No alt text provided for this image


Imagine you're running a web application that allows users to upload and share images. When many users are using your application, the server hosting your application might become overloaded and slow down, leading to a poor user experience.


To prevent this from happening, you can use Horizontal Pod Autoscaling (HPA) in Kubernetes to automatically adjust the number of pods running your application based on demand.


For example, you might configure HPA to scale up the number of pods running your application when CPU utilization exceeds a certain threshold. When the workload decreases, HPA can automatically scale down the number of pods running your application to save resources.

Here's an example of how you might configure HPA for your web application:

apiVersion: autoscaling/v2beta2
kind: HorizontalPodAutoscaler
metadata:
  name: web-app-hpa
spec:
  scaleTargetRef:
    apiVersion: apps/v1
    kind: Deployment
    name: web-app-deployment
  minReplicas: 1
  maxReplicas: 10
  metrics:
  - type: Resource
    resource:
      name: cpu
      targetAverageUtilization: 70        

In this example, we're creating an HPA that will scale the number of replicas of our web-app-deployment deployment based on CPU utilization. Specifically, we've set the targetAverageUtilization to 70, which means that the HPA will attempt to maintain an average CPU utilization of 70% across all of the replicas.


We've also set minReplicas to 1 and maxReplicas to 10, which means that the HPA will always ensure that there is at least 1 replica of the deployment running, but will not scale beyond 10 replicas.


With this configuration, Kubernetes will automatically adjust the number of replicas of our web-app-deployment based on CPU utilization. If CPU utilization exceeds 70%, Kubernetes will scale up the number of replicas to handle the increased workload. Conversely, if CPU utilization drops below 70%, Kubernetes will scale down the number of replicas to save resources.


Overall, HPA is a powerful way to ensure that your applications are always running at optimal capacity, without requiring manual intervention. It's a great tool for ensuring that your users have a fast and responsive experience, even during periods of high demand.


Vertical Pod Autoscaling (VPA)

While HPA is a powerful tool for scaling the number of replicas of deployment, it is not designed to adjust the CPU and memory requests and limits of individual pods.


HPA is based on the assumption that each pod has a fixed CPU and memory request and limit, which allows Kubernetes to adjust the number of replicas to handle the workload. However, in certain scenarios, the actual CPU and memory utilization of a pod may be significantly different from its requested values.


This can happen, for example, when a pod experiences a sudden spike in traffic that exceeds its CPU and memory limits, causing performance issues or even crashes. In this scenario, simply adding more replicas of the pod may not be sufficient to address the issue, as each replica would still have the same CPU and memory limits and requests.
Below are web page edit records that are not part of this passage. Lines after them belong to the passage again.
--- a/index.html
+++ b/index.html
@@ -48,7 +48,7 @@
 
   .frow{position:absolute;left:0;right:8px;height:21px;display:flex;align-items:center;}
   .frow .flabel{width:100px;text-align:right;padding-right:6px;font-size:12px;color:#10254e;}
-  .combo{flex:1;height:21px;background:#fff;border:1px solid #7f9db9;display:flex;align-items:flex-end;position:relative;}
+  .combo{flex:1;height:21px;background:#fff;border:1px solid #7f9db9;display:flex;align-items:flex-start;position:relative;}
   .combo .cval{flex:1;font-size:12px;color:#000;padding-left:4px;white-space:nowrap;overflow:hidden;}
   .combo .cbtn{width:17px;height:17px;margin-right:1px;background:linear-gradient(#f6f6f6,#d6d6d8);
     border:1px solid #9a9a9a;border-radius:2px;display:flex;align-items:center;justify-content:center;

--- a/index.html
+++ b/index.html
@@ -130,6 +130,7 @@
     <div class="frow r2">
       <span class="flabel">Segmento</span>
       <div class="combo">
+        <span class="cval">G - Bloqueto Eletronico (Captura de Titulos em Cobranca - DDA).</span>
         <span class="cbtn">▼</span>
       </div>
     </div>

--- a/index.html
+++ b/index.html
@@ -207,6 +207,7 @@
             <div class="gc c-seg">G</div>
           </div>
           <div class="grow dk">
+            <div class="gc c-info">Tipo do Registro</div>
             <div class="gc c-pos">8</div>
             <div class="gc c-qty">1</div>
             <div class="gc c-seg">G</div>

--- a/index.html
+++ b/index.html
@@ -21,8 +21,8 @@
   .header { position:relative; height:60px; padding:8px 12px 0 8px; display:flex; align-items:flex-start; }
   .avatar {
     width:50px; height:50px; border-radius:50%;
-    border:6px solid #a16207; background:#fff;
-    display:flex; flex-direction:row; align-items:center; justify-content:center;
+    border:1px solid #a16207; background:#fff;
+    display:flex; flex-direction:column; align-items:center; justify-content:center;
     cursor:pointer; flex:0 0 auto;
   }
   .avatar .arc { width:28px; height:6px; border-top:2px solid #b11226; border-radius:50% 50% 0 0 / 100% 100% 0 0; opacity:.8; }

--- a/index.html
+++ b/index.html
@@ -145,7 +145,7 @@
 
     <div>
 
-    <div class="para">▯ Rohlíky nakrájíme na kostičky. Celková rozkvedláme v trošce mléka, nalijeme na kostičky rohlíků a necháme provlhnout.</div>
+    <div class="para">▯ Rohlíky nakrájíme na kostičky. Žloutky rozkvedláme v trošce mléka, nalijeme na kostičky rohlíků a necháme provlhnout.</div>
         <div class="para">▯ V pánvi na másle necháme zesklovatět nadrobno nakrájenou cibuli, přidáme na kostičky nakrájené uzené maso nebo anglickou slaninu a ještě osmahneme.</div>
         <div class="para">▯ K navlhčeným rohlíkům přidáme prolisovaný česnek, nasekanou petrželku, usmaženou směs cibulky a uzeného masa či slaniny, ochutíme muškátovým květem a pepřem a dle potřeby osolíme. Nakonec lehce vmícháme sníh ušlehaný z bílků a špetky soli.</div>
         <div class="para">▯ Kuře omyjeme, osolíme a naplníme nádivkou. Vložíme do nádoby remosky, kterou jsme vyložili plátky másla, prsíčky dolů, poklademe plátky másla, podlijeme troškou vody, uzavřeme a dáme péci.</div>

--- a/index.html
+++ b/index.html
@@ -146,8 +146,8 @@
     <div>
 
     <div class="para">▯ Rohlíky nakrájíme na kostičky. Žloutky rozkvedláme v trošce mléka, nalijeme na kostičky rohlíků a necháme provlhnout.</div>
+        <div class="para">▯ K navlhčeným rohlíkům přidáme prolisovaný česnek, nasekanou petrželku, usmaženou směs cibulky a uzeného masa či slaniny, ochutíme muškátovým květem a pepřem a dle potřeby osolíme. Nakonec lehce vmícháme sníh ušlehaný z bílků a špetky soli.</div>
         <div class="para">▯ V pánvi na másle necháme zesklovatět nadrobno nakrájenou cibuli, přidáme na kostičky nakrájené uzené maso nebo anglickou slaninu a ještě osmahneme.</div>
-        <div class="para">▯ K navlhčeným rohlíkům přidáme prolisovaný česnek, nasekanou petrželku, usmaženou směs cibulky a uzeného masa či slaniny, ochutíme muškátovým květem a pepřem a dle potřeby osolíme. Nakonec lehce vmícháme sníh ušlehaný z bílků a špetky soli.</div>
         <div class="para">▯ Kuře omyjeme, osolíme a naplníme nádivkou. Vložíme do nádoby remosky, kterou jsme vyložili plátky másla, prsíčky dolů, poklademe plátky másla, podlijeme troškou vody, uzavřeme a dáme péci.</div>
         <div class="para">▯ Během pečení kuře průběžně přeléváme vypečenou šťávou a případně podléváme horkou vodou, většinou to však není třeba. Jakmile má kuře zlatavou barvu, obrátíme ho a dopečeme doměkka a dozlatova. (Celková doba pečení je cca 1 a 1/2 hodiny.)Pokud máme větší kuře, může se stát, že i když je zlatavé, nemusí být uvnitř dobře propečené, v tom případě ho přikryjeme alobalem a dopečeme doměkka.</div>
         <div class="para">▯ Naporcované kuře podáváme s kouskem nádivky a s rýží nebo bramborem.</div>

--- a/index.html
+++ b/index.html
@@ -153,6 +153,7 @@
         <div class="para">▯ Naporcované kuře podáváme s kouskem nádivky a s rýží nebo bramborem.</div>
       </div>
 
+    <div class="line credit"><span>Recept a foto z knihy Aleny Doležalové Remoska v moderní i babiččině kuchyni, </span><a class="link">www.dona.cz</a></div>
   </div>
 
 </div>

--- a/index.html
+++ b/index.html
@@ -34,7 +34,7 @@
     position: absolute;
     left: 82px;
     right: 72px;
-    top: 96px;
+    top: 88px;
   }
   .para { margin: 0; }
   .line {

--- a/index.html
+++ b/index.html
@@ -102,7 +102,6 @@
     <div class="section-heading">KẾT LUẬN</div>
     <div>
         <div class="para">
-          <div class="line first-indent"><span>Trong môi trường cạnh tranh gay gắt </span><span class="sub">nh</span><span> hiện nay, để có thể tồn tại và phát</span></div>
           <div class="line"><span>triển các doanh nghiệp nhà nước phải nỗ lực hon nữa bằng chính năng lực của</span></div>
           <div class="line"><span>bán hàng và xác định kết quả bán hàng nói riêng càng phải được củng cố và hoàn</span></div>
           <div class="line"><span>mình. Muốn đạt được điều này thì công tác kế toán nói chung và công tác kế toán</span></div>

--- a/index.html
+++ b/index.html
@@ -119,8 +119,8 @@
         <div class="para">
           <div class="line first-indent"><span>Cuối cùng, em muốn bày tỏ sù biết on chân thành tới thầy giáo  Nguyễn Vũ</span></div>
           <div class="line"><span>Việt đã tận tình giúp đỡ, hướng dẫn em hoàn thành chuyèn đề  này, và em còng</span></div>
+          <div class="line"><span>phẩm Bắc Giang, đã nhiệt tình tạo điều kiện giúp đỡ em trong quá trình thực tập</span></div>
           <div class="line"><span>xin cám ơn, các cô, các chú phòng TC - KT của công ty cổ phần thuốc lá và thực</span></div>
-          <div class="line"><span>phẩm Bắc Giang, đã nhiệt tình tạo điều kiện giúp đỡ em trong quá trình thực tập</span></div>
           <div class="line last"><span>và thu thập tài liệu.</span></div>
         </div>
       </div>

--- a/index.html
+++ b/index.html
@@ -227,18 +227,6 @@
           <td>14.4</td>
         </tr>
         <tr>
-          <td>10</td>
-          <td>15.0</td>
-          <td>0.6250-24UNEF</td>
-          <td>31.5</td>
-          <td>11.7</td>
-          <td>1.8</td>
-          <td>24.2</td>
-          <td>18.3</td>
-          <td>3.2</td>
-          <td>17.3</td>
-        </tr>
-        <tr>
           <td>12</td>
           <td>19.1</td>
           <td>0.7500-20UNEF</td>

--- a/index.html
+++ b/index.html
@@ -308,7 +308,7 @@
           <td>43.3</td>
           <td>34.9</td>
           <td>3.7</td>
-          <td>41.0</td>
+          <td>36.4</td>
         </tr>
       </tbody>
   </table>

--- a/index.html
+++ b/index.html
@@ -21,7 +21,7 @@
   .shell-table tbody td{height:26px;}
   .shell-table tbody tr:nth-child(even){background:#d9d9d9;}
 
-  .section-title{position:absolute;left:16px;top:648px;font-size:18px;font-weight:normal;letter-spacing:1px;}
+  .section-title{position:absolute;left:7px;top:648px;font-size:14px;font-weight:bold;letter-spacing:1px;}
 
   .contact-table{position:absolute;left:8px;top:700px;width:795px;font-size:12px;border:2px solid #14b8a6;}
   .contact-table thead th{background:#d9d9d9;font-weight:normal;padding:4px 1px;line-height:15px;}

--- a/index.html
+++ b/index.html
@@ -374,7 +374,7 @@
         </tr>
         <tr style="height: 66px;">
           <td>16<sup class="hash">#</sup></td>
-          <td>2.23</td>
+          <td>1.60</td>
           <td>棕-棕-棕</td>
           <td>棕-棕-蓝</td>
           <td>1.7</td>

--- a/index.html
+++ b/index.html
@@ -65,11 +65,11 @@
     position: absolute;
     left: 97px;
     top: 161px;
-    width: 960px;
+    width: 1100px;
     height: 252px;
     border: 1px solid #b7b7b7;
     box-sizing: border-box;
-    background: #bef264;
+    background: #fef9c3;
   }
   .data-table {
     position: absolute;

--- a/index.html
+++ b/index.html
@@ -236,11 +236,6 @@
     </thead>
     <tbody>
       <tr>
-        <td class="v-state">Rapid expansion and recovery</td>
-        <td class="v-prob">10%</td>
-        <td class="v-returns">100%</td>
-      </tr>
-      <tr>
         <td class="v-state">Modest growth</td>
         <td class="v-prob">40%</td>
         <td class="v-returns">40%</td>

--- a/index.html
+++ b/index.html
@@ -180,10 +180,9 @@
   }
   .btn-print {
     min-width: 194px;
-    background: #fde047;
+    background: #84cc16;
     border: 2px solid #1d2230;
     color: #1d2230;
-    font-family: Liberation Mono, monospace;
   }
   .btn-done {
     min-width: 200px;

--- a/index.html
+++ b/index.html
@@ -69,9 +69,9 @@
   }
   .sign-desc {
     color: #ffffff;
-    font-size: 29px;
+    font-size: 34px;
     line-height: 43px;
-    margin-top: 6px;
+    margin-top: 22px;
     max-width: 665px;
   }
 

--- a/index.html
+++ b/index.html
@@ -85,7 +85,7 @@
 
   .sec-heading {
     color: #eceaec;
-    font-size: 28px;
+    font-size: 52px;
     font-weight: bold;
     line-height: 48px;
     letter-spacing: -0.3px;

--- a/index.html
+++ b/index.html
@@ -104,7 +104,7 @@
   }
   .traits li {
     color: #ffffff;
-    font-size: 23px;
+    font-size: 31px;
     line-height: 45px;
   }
This is where VPA comes in. VPA is designed to adjust the CPU and memory requests and limits of individual pods based on their actual usage, allowing Kubernetes to allocate resources more efficiently and prevent performance issues or crashes.


For example, you might configure VPA to increase the CPU and memory requests and limits of your application pods when their CPU and memory utilization exceeds a certain threshold. When the workload decreases, VPA can automatically decrease the CPU and memory requests and limits to save resources.

Here's an example of how you might configure VPA for your web application:

apiVersion: autoscaling.k8s.io/v
kind: VerticalPodAutoscaler
metadata:
  name: web-app-vpa
spec:
  targetRef:
    apiVersion: "apps/v1"
    kind:       Deployment
    name:       web-app-deployment
  updatePolicy:
    updateMode: "Off"
  resourcePolicy:
    containerPolicies:
    - containerName: "*"
      minAllowed:
        cpu: 50m
        memory: 128Mi
      maxAllowed:
        cpu: 500m
        memory: 512Mi        

In this example, we're creating a VPA that will automatically adjust the CPU and memory requests and limits of our web-app-deployment deployment based on the actual utilization of the pods.


We've set the minAllowed and maxAllowed values for both CPU and memory for all containers in the pod. This means that the VPA will ensure that the containers' CPU and memory limits and requests are set within these boundaries.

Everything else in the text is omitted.